[jira] [Updated] (CARBONDATA-3852) CCD Merge with Partition Table is giving different results in different spark deploy modes

Sachin Ramachandra Setty (Jira) Thu, 11 Jun 2020 07:22:01 -0700


     [ 
https://issues.apache.org/jira/browse/CARBONDATA-3852?page=com.atlassian.jira.plugin.system.issuetabpanels:all-tabpanel
 ]


Sachin Ramachandra Setty updated CARBONDATA-3852:
-------------------------------------------------
    Description: 
The result sets are different when run the sql queries in spark-shell --master 
local and spark-shell --master yarn (Two Different Spark Deploy Modes)

{code}
import scala.collection.JavaConverters._
import java.sql.Date
import org.apache.spark.sql._
import org.apache.spark.sql.CarbonSession._
import org.apache.spark.sql.catalyst.TableIdentifier
import 
org.apache.spark.sql.execution.command.mutation.merge.{CarbonMergeDataSetCommand,
 DeleteAction, InsertAction, InsertInHistoryTableAction, MergeDataSetMatches, 
MergeMatch, UpdateAction, WhenMatched, WhenNotMatched, 
WhenNotMatchedAndExistsOnlyOnTarget}

import org.apache.spark.sql.functions._
import org.apache.spark.sql.test.util.QueryTest
import org.apache.spark.sql.types.{BooleanType, DateType, IntegerType, 
StringType, StructField, StructType}
import spark.implicits._

val df1 = sc.parallelize(1 to 10, 4).map{ x => ("id"+x, 
s"order$x",s"customer$x", x*10, x*75, 1)}.toDF("id", "name", "c_name", 
"quantity", "price", "state")


df1.write.format("carbondata").option("tableName", 
"order").mode(SaveMode.Overwrite).save()
val dwframe = spark.read.format("carbondata").option("tableName", 
"order").load()
val dwSelframe = dwframe.as("A")


val ds1 = sc.parallelize(3 to 10, 4)
      .map {x =>
        if (x <= 4) {
          ("id"+x, s"order$x",s"customer$x", x*10, x*75, 2)
        } else {
          ("id"+x, s"order$x",s"customer$x", x*10, x*75, 1)
        }
      }.toDF("id", "name", "c_name", "quantity", "price", "state")
          

val ds2 = sc.parallelize(1 to 2, 4).map {x => ("newid"+x, 
s"order$x",s"customer$x", x*10, x*75, 1)}.toDS().toDF()
val ds3 = ds1.union(ds2)        
val odsframe = ds3.as("B")
        
sql("drop table if exists target").show()

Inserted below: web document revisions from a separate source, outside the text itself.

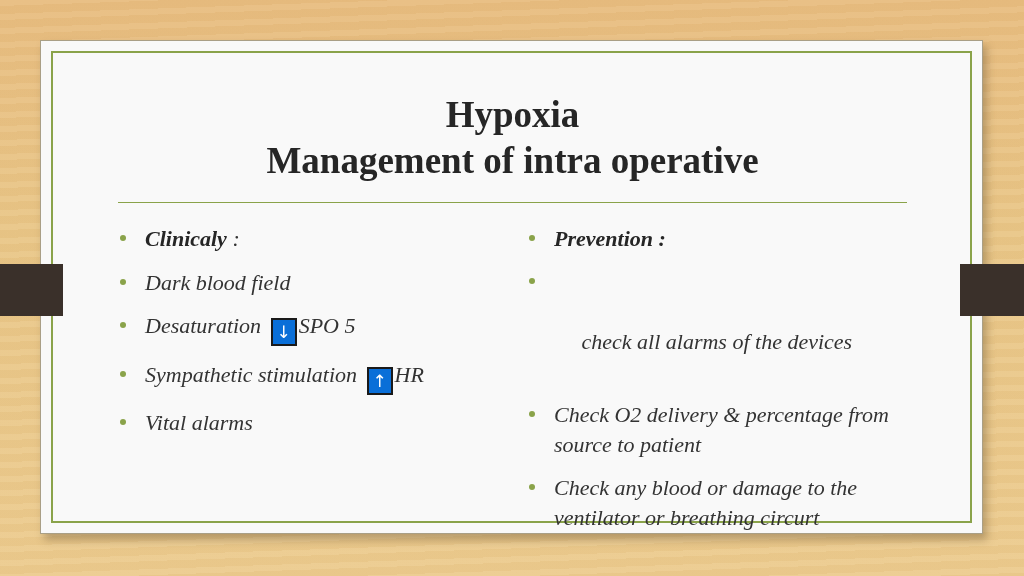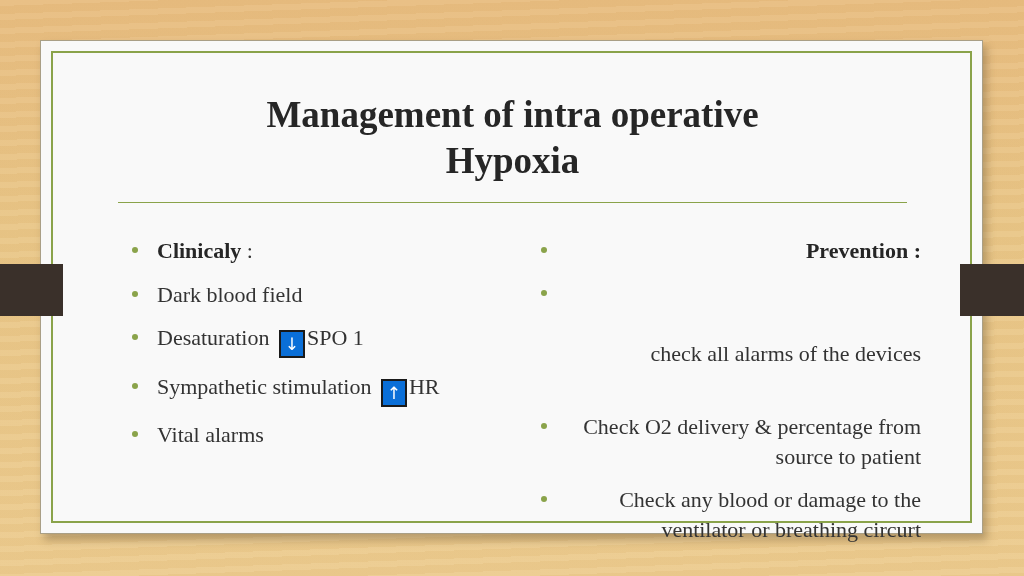"Management of intra operative" div { order: before "Hypoxia" -> after "Hypoxia" }
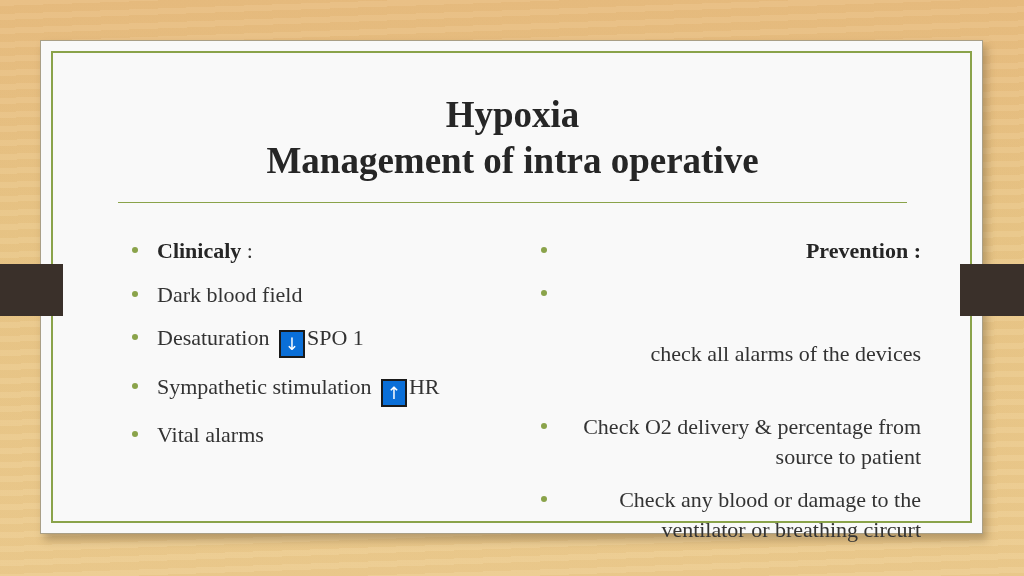"Clinicaly :" ul { font-style: none -> italic; margin: 16px -> 4px }
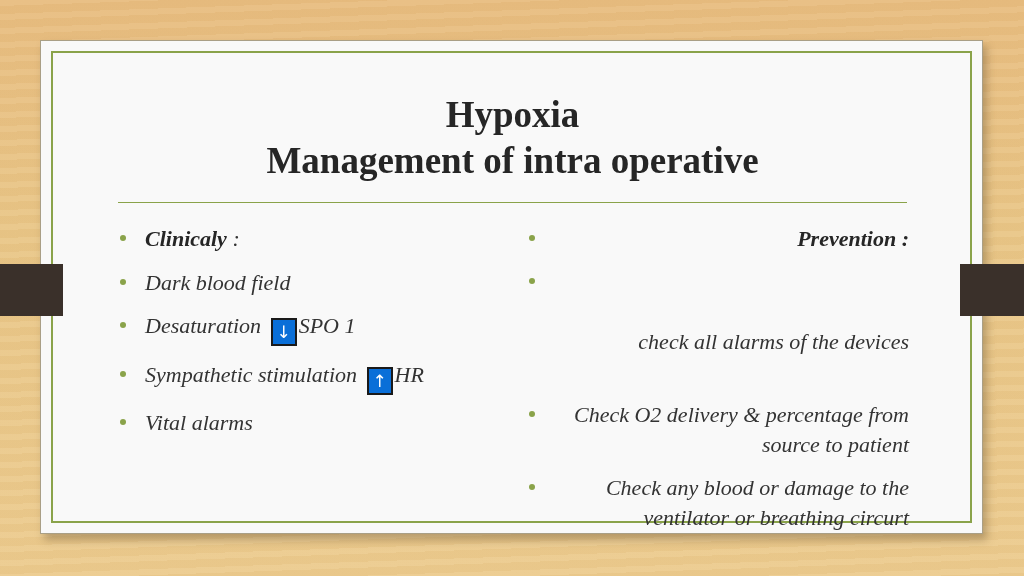"Prevention :" .col-right li { text-align: right -> none }
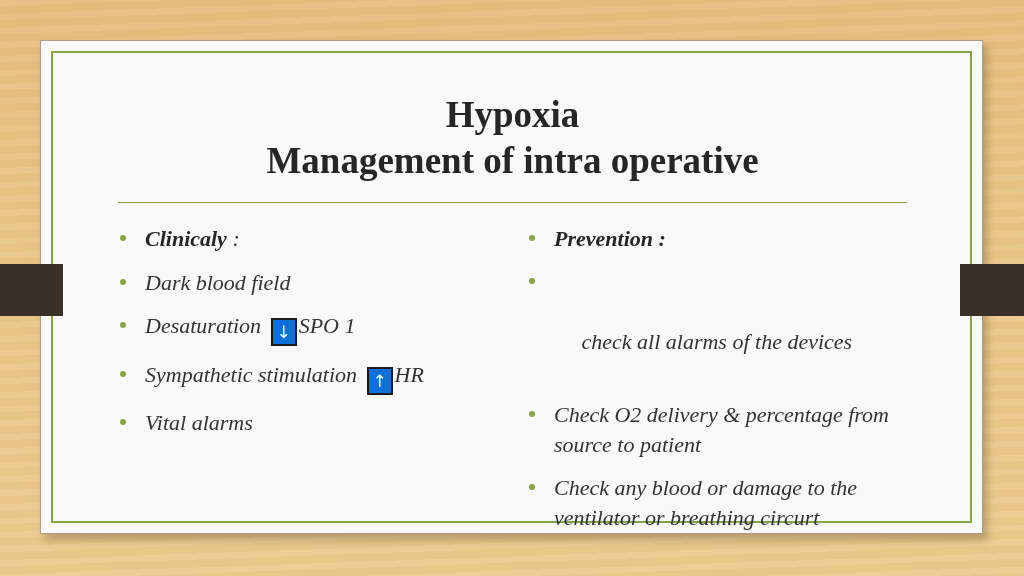"SPO 1" span { text: 1 -> 5 }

val initframe = spark.createDataFrame(Seq(
  Row("a", "0"),
  Row("b", "1"),
  Row("c", "2"),
  Row("d", "3")
).asJava, StructType(Seq(StructField("key", StringType), StructField("value", 
StringType))))

initframe.write
  .format("carbondata")
  .option("tableName", "target")
  .option("partitionColumns", "value")
  .mode(SaveMode.Overwrite)
  .save()
  
val target = spark.read.format("carbondata").option("tableName", 
"target").load()

var ccd =
  spark.createDataFrame(Seq(
    Row("a", "10", false,  0),
    Row("a", null, true, 1),   
    Row("b", null, true, 2),   
    Row("c", null, true, 3),   
    Row("c", "20", false, 4),
    Row("c", "200", false, 5),
    Row("e", "100", false, 6) 
  ).asJava,
    StructType(Seq(StructField("key", StringType),
      StructField("newValue", StringType),
      StructField("deleted", BooleanType), StructField("time", IntegerType))))
          
ccd.createOrReplaceTempView("changes")

ccd = sql("SELECT key, latest.newValue as newValue, latest.deleted as deleted 
FROM ( SELECT key, max(struct(time, newValue, deleted)) as latest FROM changes 
GROUP BY key)")

val updateMap = Map("key" -> "B.key", "value" -> 
"B.newValue").asInstanceOf[Map[Any, Any]]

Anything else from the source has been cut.